Dan malam ini kebetulan Vijay sedang ke rumah temannya sedangkan Dafah dan Bima sedang berjaga malam di sekolah, sehingga menyisakan Aditya di rumah.

Karena merasa bosan di rumah, Aditya ke tempat Daeng Sulham untuk menghiburkan hati. Dan, tanpa diatur, Kak Farah masih sibuk di dapur sedangkan Daeng Sulham masih sibuk dengan pekerjannya di kamar. Sehingga terjadilah Aditya dan Vina duduk berduaan di teras. Hanya ada Kiki keponakan Vina satu-satunya yang baru berumur dua tahun lebih, kadang bersileweran di sekitar mereka.

Langit malam ini tampak ramai dengan bintangnya. Angin yang berembus pun begitu lembut menyapa. Tercium pula aroma harum bunga-bunga yang menguap dari taman. Sunyi! Hanya ada suara jangkrik berbisik pelan di sela bebatuan pondasi rumah.

"Kak, aku mau ngomong sesuatu." Vina akhirnya memecahkan suasana yang hening itu.

"Ngomong aja!" balas Aditya, pandangannya datar mengarah ke jalanan.

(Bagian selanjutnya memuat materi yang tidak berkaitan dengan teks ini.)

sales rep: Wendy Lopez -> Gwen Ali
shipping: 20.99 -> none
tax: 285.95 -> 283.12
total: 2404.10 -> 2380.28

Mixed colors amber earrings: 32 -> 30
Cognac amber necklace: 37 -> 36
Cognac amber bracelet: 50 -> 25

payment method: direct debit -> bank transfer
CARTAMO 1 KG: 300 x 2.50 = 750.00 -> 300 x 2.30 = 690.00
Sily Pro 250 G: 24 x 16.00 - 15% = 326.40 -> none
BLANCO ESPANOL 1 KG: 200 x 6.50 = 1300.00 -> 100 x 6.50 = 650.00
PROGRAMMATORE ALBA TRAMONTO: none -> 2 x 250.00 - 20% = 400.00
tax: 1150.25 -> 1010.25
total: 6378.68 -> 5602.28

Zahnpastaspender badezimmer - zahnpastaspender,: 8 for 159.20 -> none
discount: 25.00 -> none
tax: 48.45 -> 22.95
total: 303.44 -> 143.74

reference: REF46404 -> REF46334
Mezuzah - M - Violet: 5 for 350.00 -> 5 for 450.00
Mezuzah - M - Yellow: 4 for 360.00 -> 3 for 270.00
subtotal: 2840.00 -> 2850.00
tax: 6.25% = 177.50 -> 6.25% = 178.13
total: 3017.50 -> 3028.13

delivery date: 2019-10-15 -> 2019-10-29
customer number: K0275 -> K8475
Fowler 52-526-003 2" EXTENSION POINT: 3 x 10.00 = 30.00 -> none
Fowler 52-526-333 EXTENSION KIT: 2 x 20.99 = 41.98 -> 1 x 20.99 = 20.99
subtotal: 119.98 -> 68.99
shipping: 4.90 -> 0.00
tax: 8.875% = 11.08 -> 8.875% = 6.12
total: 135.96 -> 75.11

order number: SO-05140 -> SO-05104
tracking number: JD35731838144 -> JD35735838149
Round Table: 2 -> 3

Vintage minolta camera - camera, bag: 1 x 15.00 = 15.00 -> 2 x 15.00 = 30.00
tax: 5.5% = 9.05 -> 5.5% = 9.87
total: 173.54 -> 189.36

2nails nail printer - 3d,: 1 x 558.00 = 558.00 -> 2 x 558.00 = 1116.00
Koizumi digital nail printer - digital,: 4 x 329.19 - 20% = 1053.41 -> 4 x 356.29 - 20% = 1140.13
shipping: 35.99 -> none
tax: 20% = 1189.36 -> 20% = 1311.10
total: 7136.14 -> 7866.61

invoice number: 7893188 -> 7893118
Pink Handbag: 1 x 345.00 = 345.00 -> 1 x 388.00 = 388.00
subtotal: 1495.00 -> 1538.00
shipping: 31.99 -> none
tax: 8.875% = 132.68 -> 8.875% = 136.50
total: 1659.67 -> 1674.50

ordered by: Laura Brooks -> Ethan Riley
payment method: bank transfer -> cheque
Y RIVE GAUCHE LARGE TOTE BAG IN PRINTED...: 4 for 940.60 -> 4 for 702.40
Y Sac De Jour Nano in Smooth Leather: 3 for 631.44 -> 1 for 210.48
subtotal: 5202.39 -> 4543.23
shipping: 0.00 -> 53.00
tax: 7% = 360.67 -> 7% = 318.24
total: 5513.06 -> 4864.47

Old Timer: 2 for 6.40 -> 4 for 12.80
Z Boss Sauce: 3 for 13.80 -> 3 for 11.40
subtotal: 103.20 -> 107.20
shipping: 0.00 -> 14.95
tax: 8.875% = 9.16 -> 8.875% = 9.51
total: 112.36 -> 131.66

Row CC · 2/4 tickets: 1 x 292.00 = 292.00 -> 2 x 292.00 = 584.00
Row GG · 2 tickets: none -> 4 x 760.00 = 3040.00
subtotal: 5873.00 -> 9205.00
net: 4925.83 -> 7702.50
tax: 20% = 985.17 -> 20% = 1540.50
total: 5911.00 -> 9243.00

Kiki berlari dari dalam memecah ketenagan. "Tante benelin, mobil Kiki!" Sebuah mobil-mobilan yang diulurkan Kiki kepada Vina.

"Tante tidak tau, coba kasih, Om!"

"Sini, Ki!" Aditya meraih mainan itu dari tangan Kiki langsung.

Sebentar saja Aditya telah memasang kembali ban mobil-mobilan itu seperti semula. "Ini, Ki!" ucap Aditya sambil mengulurkan mainan itu ke pemiliknya.

"Hole!!!" sorak Kiki begitu senang, ia kemudian membawa mainanya ke dalam.

Keadaan kembali menjadi sunyi. Aditya sesekali melirik ke Vina. Rasa cinta yang berhasil ia sembunyikan selama ini seakan memaksanya untuk menikmati manisnya wajah itu. "Tadi mau ngomong apa?" Aditya membiarkan pandangannya bertabrakan dengan mata sipit itu.

"Eh, aku lupa," jawab Vina. "Oh... ini, Kak, kalau kita suka sama seseorang, tapi orang itu sepertinya tidak peduli, kita harus bagaimana."

Aditya lalu tersenyum acuh. "Ow... enggak tau?"

"Kakak. Jawab!"

"Yah bilang aja langsung ke orangnya, susah amat!"

"Yah, takutnya dia bilang aku cewek apaan."

"Tau! Terserah kau aja!"

Di tengah lalu-lalang antara instruktur dan taruna-taruni yang bergegas pulang. Bima menghampiri Aditya seraya berbisik, "Adit, aku pulang ke kontrakan, ya?"

"Iya," jawab Aditya singkat, ia tidak ingin pembicaraan mereka terdengar oleh senior yang ada di sekelilingnya. Sebenarnya Aditya tidak pernah menginginkan Bima datang ke kontrakan itu. Jelas, alasannya, ia tidak bisa melihat Bima dan Vina dekat. Namun, apalah daya, Bima dan Vina saat ini sudah semakin dekat juga. Dan, sepertinya mereka memang saling suka. 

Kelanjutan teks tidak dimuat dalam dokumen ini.